**What needs to be done**
If a record holds a picture, drop the picture and repeat everything else word for word.

**Entries supplied**
——

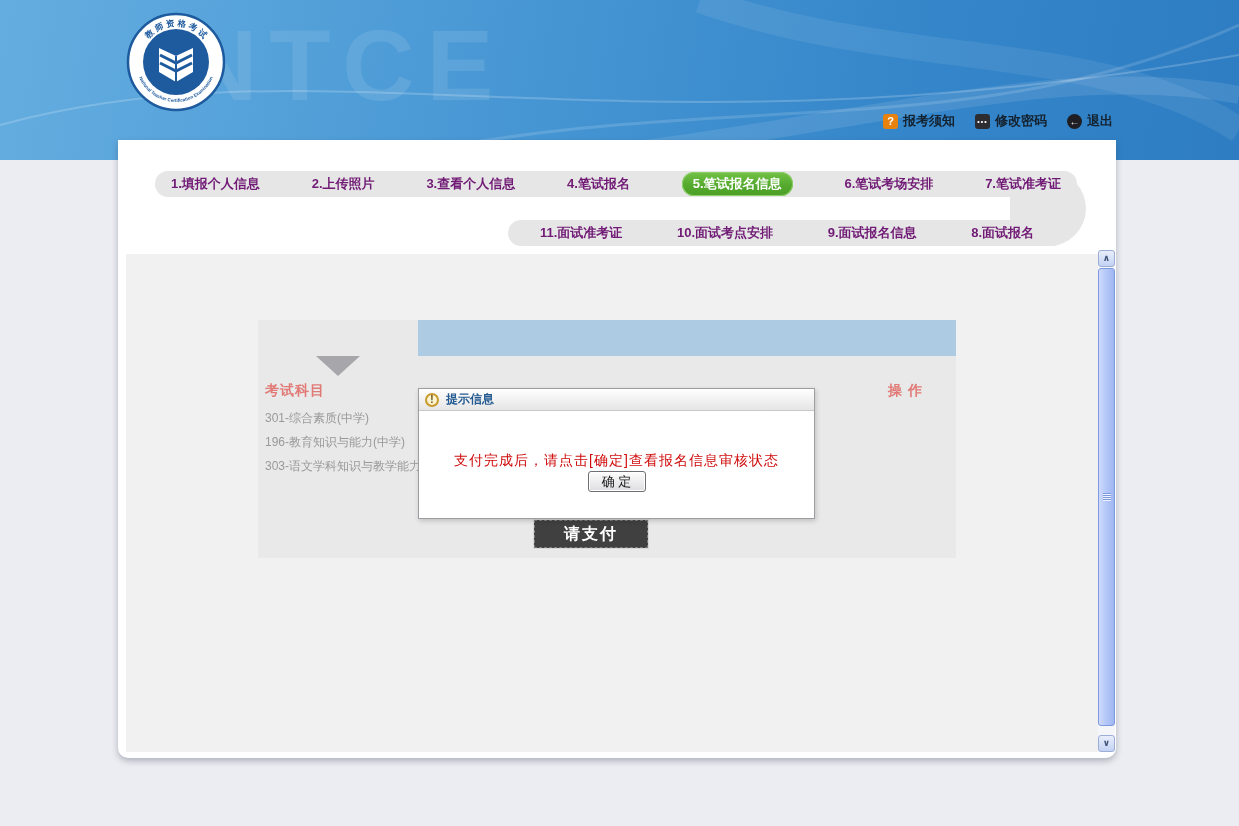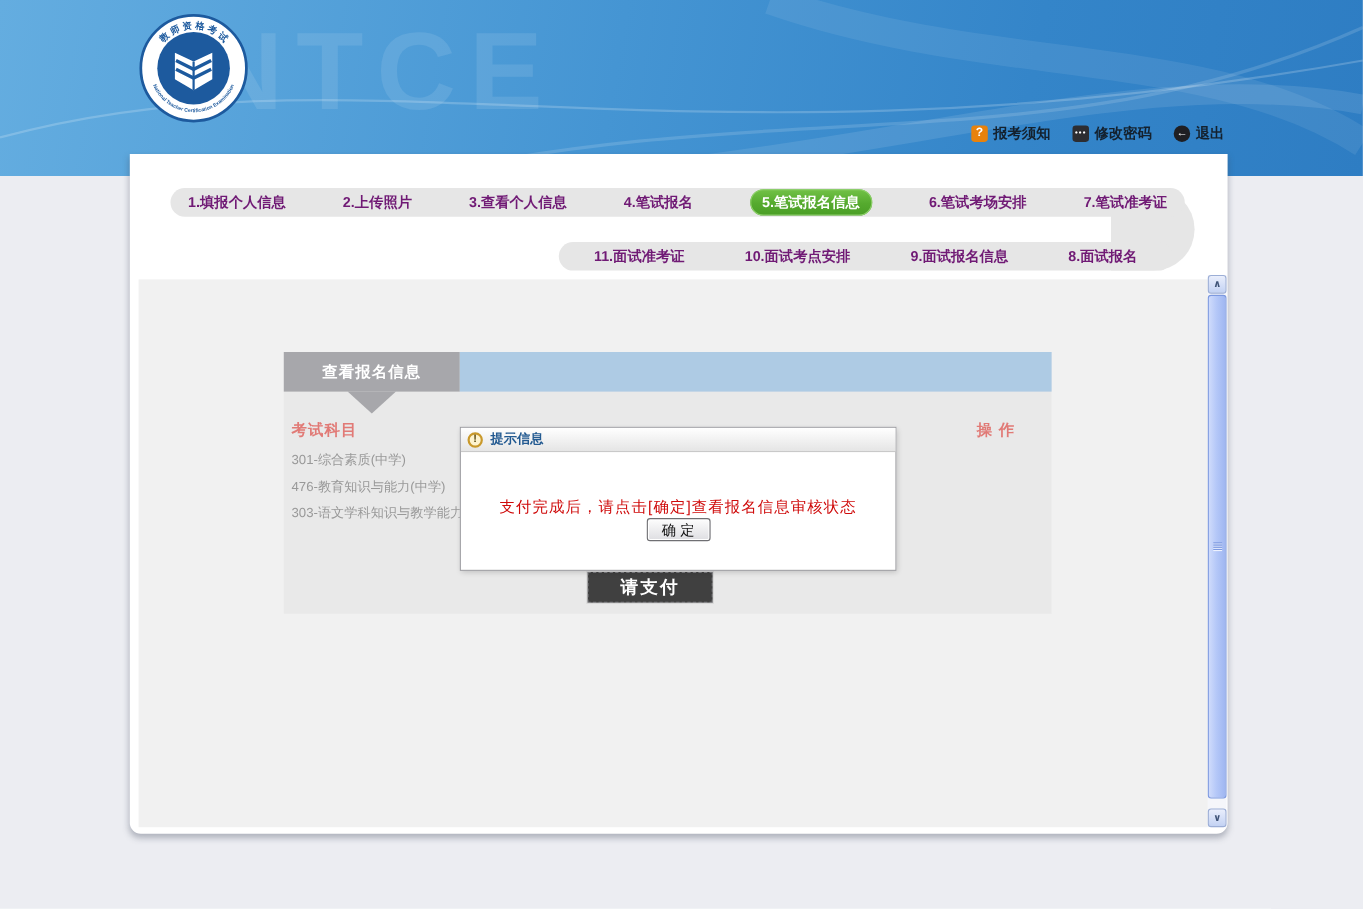--- a/index.html
+++ b/index.html
@@ -161,29 +161,28 @@
     <div class="stepbar bar2">
       <span class="step">11.面试准考证</span>
       <span class="step">10.面试考点安排</span>
       <span class="step">9.面试报名信息</span>
       <span class="step">8.面试报名</span>
     </div>
 
     <div class="content">
 
       <div class="panel">
-        <div class="tab">查看报名信息</div>
         <div class="bluebar"></div>
         <div class="tab-pointer"></div>
 
         <div class="red-head subjects-head">考试科目</div>
         <div class="red-head op-head">操 作</div>
 
         <div class="subject s1">301-综合素质(中学)</div>
-        <div class="subject s2">476-教育知识与能力(中学)</div>
+        <div class="subject s2">196-教育知识与能力(中学)</div>
         <div class="subject s3">303-语文学科知识与教学能力(中学)</div>
 
         <button class="pay-btn">请支付</button>
       </div>
 
       <div class="dialog">
         <div class="dlg-title">
           <span class="info-icon">!</span>
           <span class="dlg-title-text">提示信息</span>
         </div>

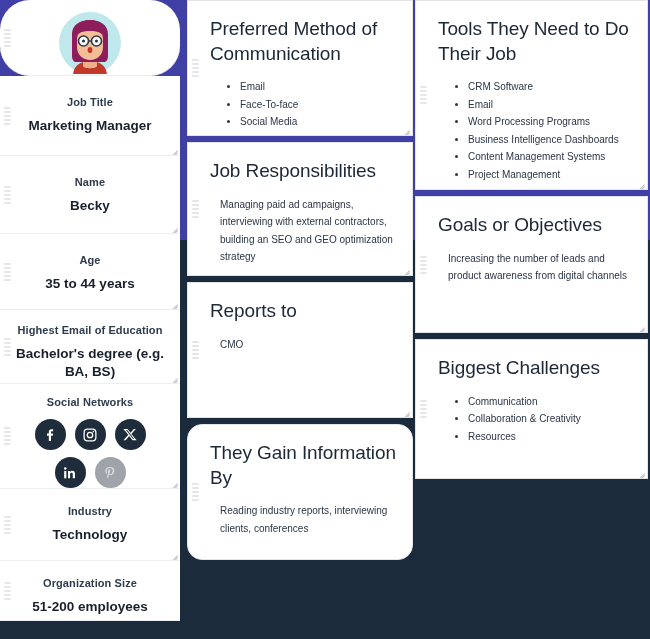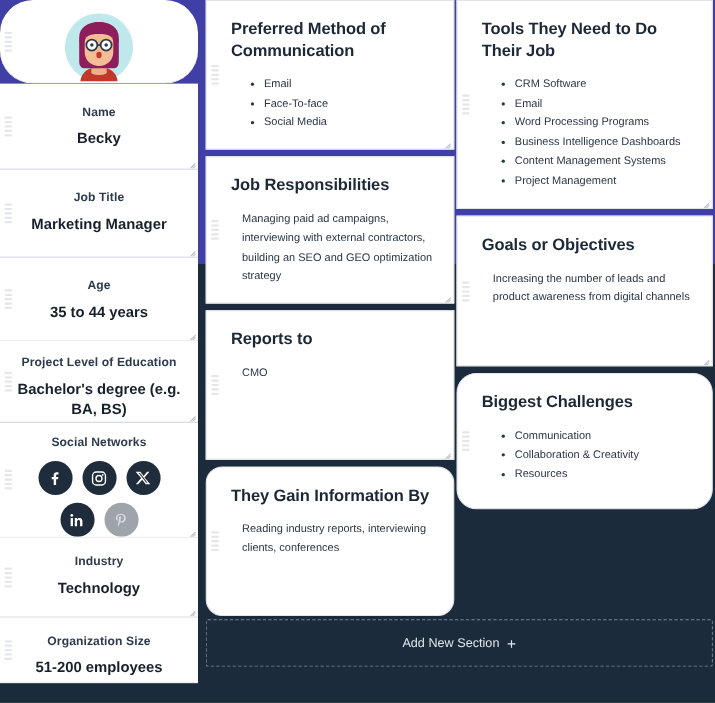--- a/index.html
+++ b/index.html
@@ -123,22 +123,22 @@
     display: flex; align-items: center; justify-content: center;
     cursor: pointer;
     flex: none;
   }
   .sbtn.inactive { background: #9ea4a9; }
   .sbtn svg { display: block; }
 
   
   .sec-inner { padding: 16px 16px 14px 22px; }
   .sec-title {
-    font-size: 15px;
-    font-weight: 700;
+    font-size: 19px;
+    font-weight: 400;
     color: #1d2836;
     line-height: 1.3;
     letter-spacing: -.1px;
   }
   .sec-body {
     margin-top: 12px;
     font-size: 10px;
     color: #2a3545;
     line-height: 1.75;
   }
@@ -197,50 +197,50 @@
             <circle cx="24.5" cy="29" r="1.6" fill="#2d3b4d"></circle>
             <circle cx="37.5" cy="29" r="1.6" fill="#2d3b4d"></circle>
             <ellipse cx="31" cy="38" rx="2.4" ry="3" fill="#c0392b"></ellipse>
           </svg>
         </div>
         <a class="change-avatar">Change Avatar</a>
       </div>
       <div class="resize-grip"></div>
     </div>
 
+    <div class="card flat" style="height:80px;">
+      <div class="drag-handle">
+          <i></i>
+          <i></i>
+          <i></i>
+          <i></i>
+          <i></i>
+        </div>
+      <div class="lc-inner" style="padding-top:20px;">
+        <div class="field-label">Job Title</div>
+        <div class="field-value">Marketing Manager</div>
+      </div>
+      <div class="resize-grip"></div>
+    </div>
+
     <div class="card flat" style="height:78px;">
       <div class="drag-handle">
           <i></i>
           <i></i>
           <i></i>
           <i></i>
           <i></i>
         </div>
       <div class="lc-inner" style="padding-top:20px;">
         <div class="field-label">Name</div>
         <div class="field-value">Becky</div>
       </div>
       <div class="resize-grip"></div>
     </div>
 
-    <div class="card flat" style="height:80px;">
-      <div class="drag-handle">
-          <i></i>
-          <i></i>
-          <i></i>
-          <i></i>
-          <i></i>
-        </div>
-      <div class="lc-inner" style="padding-top:20px;">
-        <div class="field-label">Job Title</div>
-        <div class="field-value">Marketing Manager</div>
-      </div>
-      <div class="resize-grip"></div>
-    </div>
-
     <div class="card flat" style="height:76px;">
       <div class="drag-handle">
           <i></i>
           <i></i>
           <i></i>
           <i></i>
           <i></i>
         </div>
       <div class="lc-inner" style="padding-top:20px;">
         <div class="field-label">Age</div>
@@ -251,21 +251,21 @@
 
     <div class="card flat" style="height:74px;">
       <div class="drag-handle">
           <i></i>
           <i></i>
           <i></i>
           <i></i>
           <i></i>
         </div>
       <div class="lc-inner" style="padding-top:14px;">
-        <div class="field-label">Project Level of Education</div>
+        <div class="field-label">Highest Email of Education</div>
         <div class="field-value">Bachelor's degree (e.g. BA, BS)</div>
       </div>
       <div class="resize-grip"></div>
     </div>
 
     <div class="card flat" style="height:105px;">
       <div class="drag-handle">
           <i></i>
           <i></i>
           <i></i>
@@ -446,21 +446,21 @@
           <i></i>
           <i></i>
         </div>
       <div class="sec-inner">
         <div class="sec-title">Goals or Objectives</div>
         <div class="sec-body para">Increasing the number of leads and product awareness from digital channels</div>
       </div>
       <div class="resize-grip"></div>
     </div>
 
-    <div class="card" style="height:124px;border-radius:18px;">
+    <div class="card" style="height:140px;">
       <div class="drag-handle">
           <i></i>
           <i></i>
           <i></i>
           <i></i>
           <i></i>
         </div>
       <div class="sec-inner">
         <div class="sec-title">Biggest Challenges</div>
         <div class="sec-body">
@@ -468,18 +468,14 @@
             <li>Communication</li>
             <li>Collaboration &amp; Creativity</li>
             <li>Resources</li>
           </ul>
         </div>
       </div>
       <div class="resize-grip"></div>
     </div>
   </div>
 
-  <div id="add-section">
-    <span class="lbl">Add New Section</span>
-    <span class="plus">+</span>
-  </div>
 
 </div>
 
 </body></html>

——

**Result below**
--- a/index.html
+++ b/index.html
@@ -161,29 +161,28 @@
     <div class="stepbar bar2">
       <span class="step">11.面试准考证</span>
       <span class="step">10.面试考点安排</span>
       <span class="step">9.面试报名信息</span>
       <span class="step">8.面试报名</span>
     </div>
 
     <div class="content">
 
       <div class="panel">
-        <div class="tab">查看报名信息</div>
         <div class="bluebar"></div>
         <div class="tab-pointer"></div>
 
         <div class="red-head subjects-head">考试科目</div>
         <div class="red-head op-head">操 作</div>
 
         <div class="subject s1">301-综合素质(中学)</div>
-        <div class="subject s2">476-教育知识与能力(中学)</div>
+        <div class="subject s2">196-教育知识与能力(中学)</div>
         <div class="subject s3">303-语文学科知识与教学能力(中学)</div>
 
         <button class="pay-btn">请支付</button>
       </div>
 
       <div class="dialog">
         <div class="dlg-title">
           <span class="info-icon">!</span>
           <span class="dlg-title-text">提示信息</span>
         </div>

--- a/index.html
+++ b/index.html
@@ -123,22 +123,22 @@
     display: flex; align-items: center; justify-content: center;
     cursor: pointer;
     flex: none;
   }
   .sbtn.inactive { background: #9ea4a9; }
   .sbtn svg { display: block; }
 
   
   .sec-inner { padding: 16px 16px 14px 22px; }
   .sec-title {
-    font-size: 15px;
-    font-weight: 700;
+    font-size: 19px;
+    font-weight: 400;
     color: #1d2836;
     line-height: 1.3;
     letter-spacing: -.1px;
   }
   .sec-body {
     margin-top: 12px;
     font-size: 10px;
     color: #2a3545;
     line-height: 1.75;
   }
@@ -197,50 +197,50 @@
             <circle cx="24.5" cy="29" r="1.6" fill="#2d3b4d"></circle>
             <circle cx="37.5" cy="29" r="1.6" fill="#2d3b4d"></circle>
             <ellipse cx="31" cy="38" rx="2.4" ry="3" fill="#c0392b"></ellipse>
           </svg>
         </div>
         <a class="change-avatar">Change Avatar</a>
       </div>
       <div class="resize-grip"></div>
     </div>
 
+    <div class="card flat" style="height:80px;">
+      <div class="drag-handle">
+          <i></i>
+          <i></i>
+          <i></i>
+          <i></i>
+          <i></i>
+        </div>
+      <div class="lc-inner" style="padding-top:20px;">
+        <div class="field-label">Job Title</div>
+        <div class="field-value">Marketing Manager</div>
+      </div>
+      <div class="resize-grip"></div>
+    </div>
+
     <div class="card flat" style="height:78px;">
       <div class="drag-handle">
           <i></i>
           <i></i>
           <i></i>
           <i></i>
           <i></i>
         </div>
       <div class="lc-inner" style="padding-top:20px;">
         <div class="field-label">Name</div>
         <div class="field-value">Becky</div>
       </div>
       <div class="resize-grip"></div>
     </div>
 
-    <div class="card flat" style="height:80px;">
-      <div class="drag-handle">
-          <i></i>
-          <i></i>
-          <i></i>
-          <i></i>
-          <i></i>
-        </div>
-      <div class="lc-inner" style="padding-top:20px;">
-        <div class="field-label">Job Title</div>
-        <div class="field-value">Marketing Manager</div>
-      </div>
-      <div class="resize-grip"></div>
-    </div>
-
     <div class="card flat" style="height:76px;">
       <div class="drag-handle">
           <i></i>
           <i></i>
           <i></i>
           <i></i>
           <i></i>
         </div>
       <div class="lc-inner" style="padding-top:20px;">
         <div class="field-label">Age</div>
@@ -251,21 +251,21 @@
 
     <div class="card flat" style="height:74px;">
       <div class="drag-handle">
           <i></i>
           <i></i>
           <i></i>
           <i></i>
           <i></i>
         </div>
       <div class="lc-inner" style="padding-top:14px;">
-        <div class="field-label">Project Level of Education</div>
+        <div class="field-label">Highest Email of Education</div>
         <div class="field-value">Bachelor's degree (e.g. BA, BS)</div>
       </div>
       <div class="resize-grip"></div>
     </div>
 
     <div class="card flat" style="height:105px;">
       <div class="drag-handle">
           <i></i>
           <i></i>
           <i></i>
@@ -446,21 +446,21 @@
           <i></i>
           <i></i>
         </div>
       <div class="sec-inner">
         <div class="sec-title">Goals or Objectives</div>
         <div class="sec-body para">Increasing the number of leads and product awareness from digital channels</div>
       </div>
       <div class="resize-grip"></div>
     </div>
 
-    <div class="card" style="height:124px;border-radius:18px;">
+    <div class="card" style="height:140px;">
       <div class="drag-handle">
           <i></i>
           <i></i>
           <i></i>
           <i></i>
           <i></i>
         </div>
       <div class="sec-inner">
         <div class="sec-title">Biggest Challenges</div>
         <div class="sec-body">
@@ -468,18 +468,14 @@
             <li>Communication</li>
             <li>Collaboration &amp; Creativity</li>
             <li>Resources</li>
           </ul>
         </div>
       </div>
       <div class="resize-grip"></div>
     </div>
   </div>
 
-  <div id="add-section">
-    <span class="lbl">Add New Section</span>
-    <span class="plus">+</span>
-  </div>
 
 </div>
 
 </body></html>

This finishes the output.